Olefin-SPA blends have been found useful to produce, on an economical basis, printable 3.5 mil coextruded labels die-cut from uniaxially hot-stretched film that are durable, strong and water-resistant, and that generally have good structural and surface properties and performance characteristics, and such labels have been manufactured and sold prior to the present invention. The inclusion of the soft polar additive contributes importantly to label printability, conformability and die-cuttability without too much degrading the stiffness and tensile strength of the final uniaxially oriented product. Uniaxial stretching also makes an important contribution to performance by creating substantial differentials between machine direction (MD) and cross direction (CD) stiffnesses, tensile moduli, elongations, and other properties.
However, poor abrasion resistance has been a problem for such uniaxially oriented olefin-SPA blend films of the prior art.

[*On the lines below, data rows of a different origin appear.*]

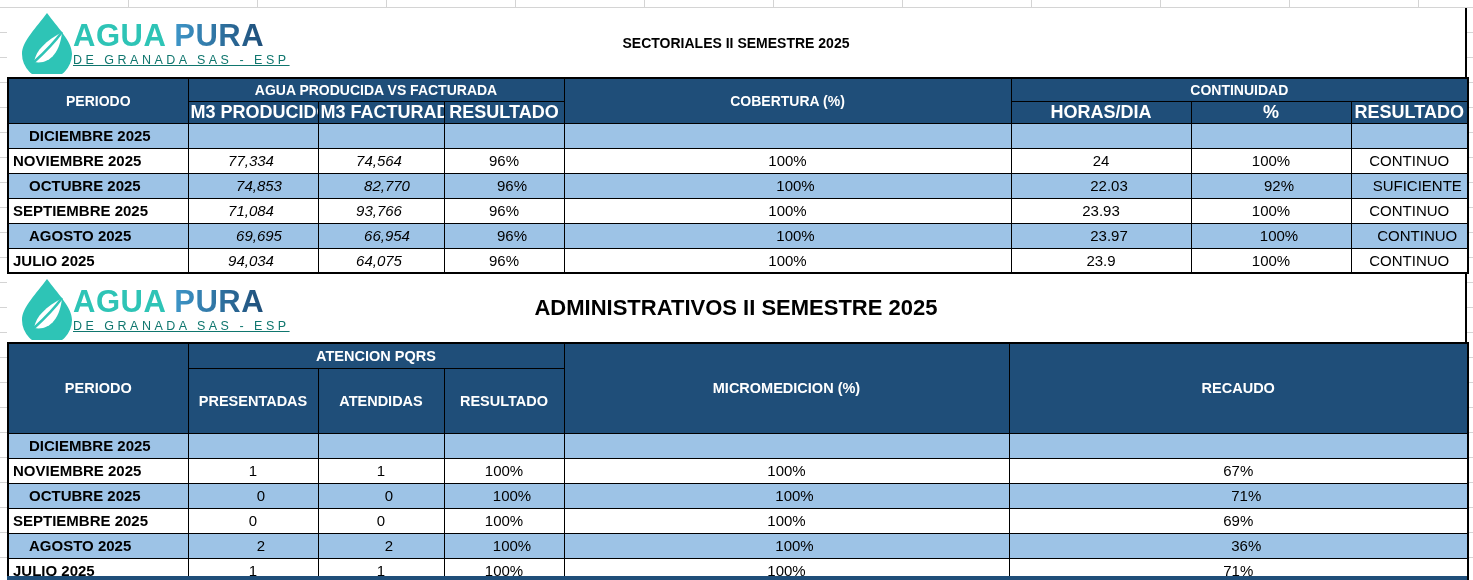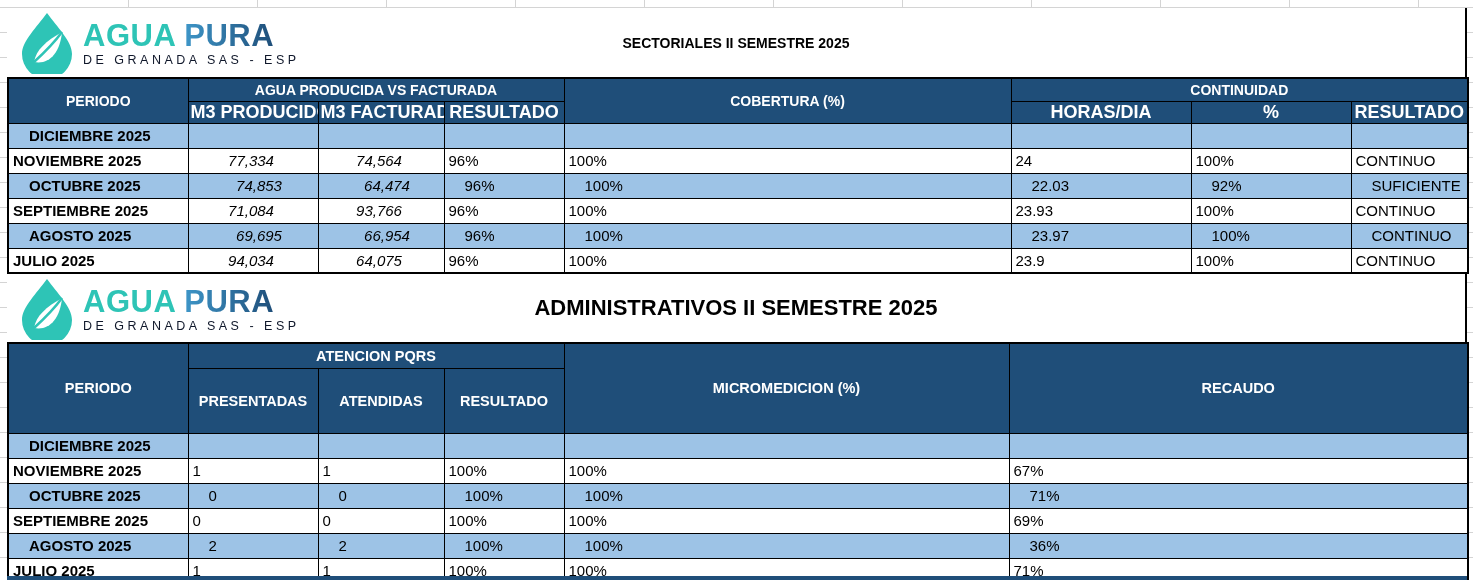"AGUA PURA" .logo { gap: 10px -> none }
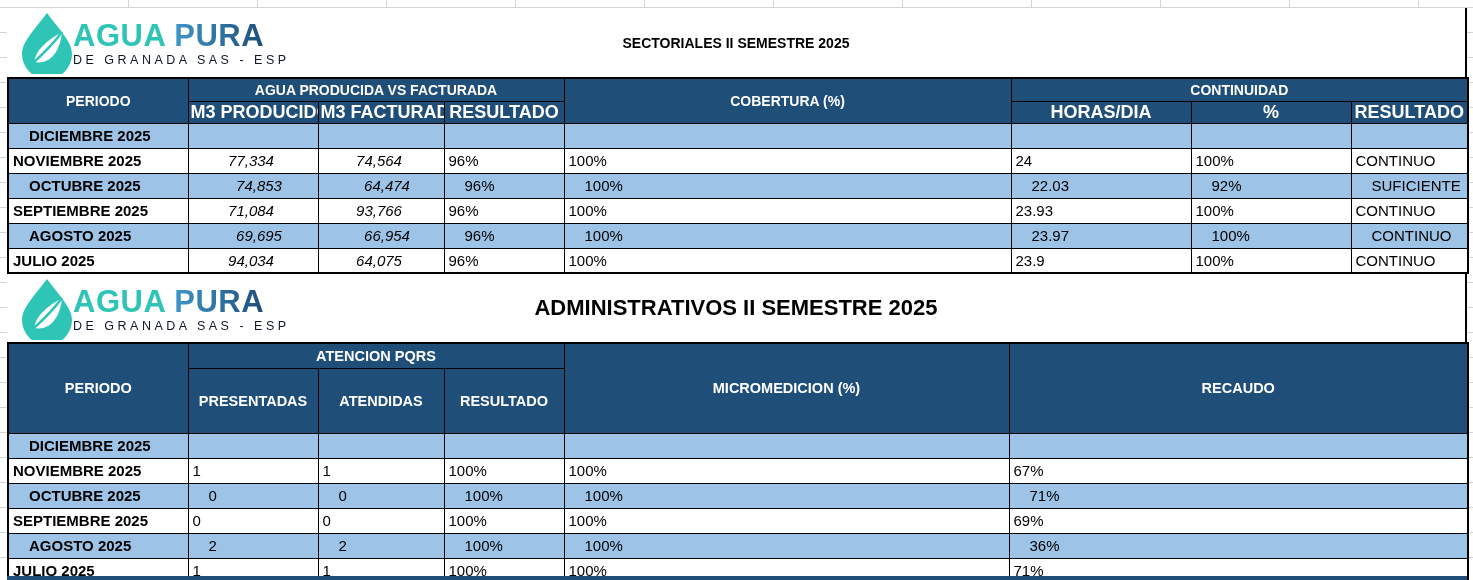"DE GRANADA SAS - ESP" .logo-sub { color: #0f172a -> #0f766e; text-decoration: none -> underline }
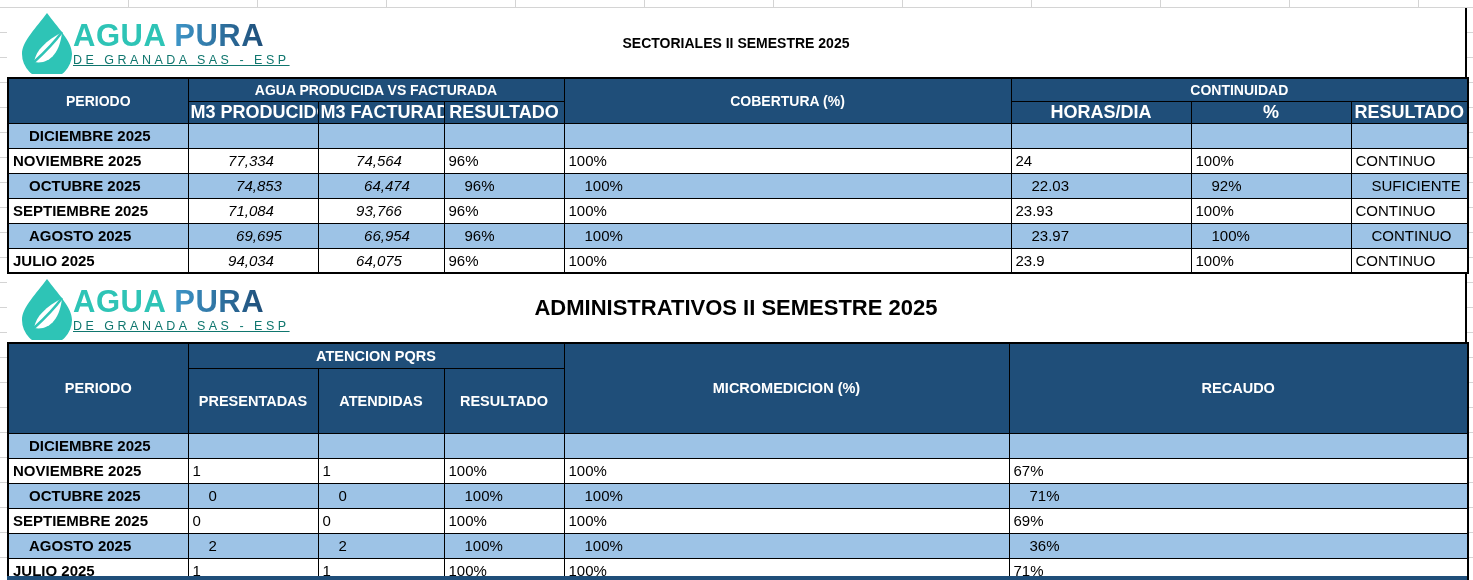"96%" td.al-center { text-align: none -> center }
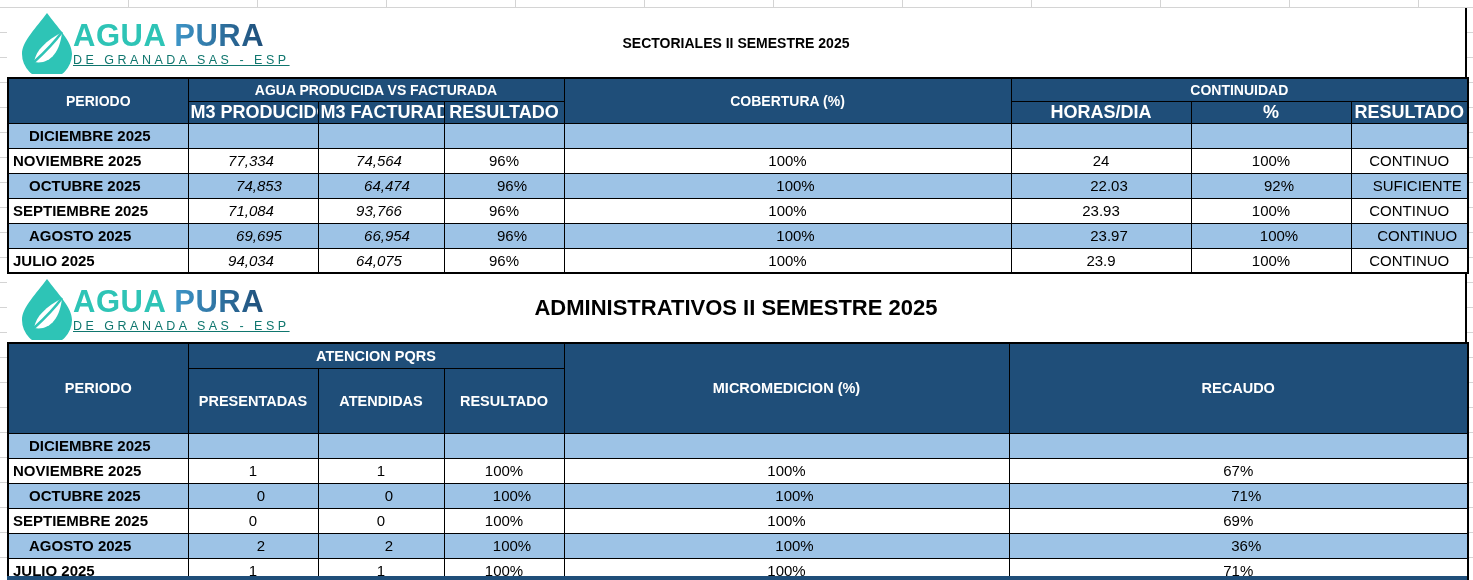"64,474" td.al-right { text: 64,474 -> 82,770 }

While improving the abrasion resistance of such films promised to expand their markets, the use of strengthening agents to possibly improve abrasion resistance appeared to be ruled out because, in strengthening the film, such agents would increase stiffness and tensile modulus in both MD and CD directions, and in particular would be expected to destroy conformability of the film.
Therefore, strengthening agents such as "compatibilizers" have not been used for uniaxially oriented olefin-SPA blend films, even though use of compatibilizers has long been known for strengthening various resinous film-forming materials comprising incompatible or immiscible blends of polar additives and base materials. Examples of the use of compatibilizers to couple two immiscible film phases together and thereby increase the strength of the film are found in U.S. Pat. Nos. 4,410,482; 4,615,941, 4,770,837 and 5,151,309. As just indicated, to the extent that similar use of compatibilizer in uniaxially oriented olefin-SPA blend films might favorably change some physical properties, properties such as cross-direction elongation would be expected to change in an unfavorable direction in rough proportion to the degree of favorable change of other properties, so that what would be gained, for example, in stiffness would be lost in conformability.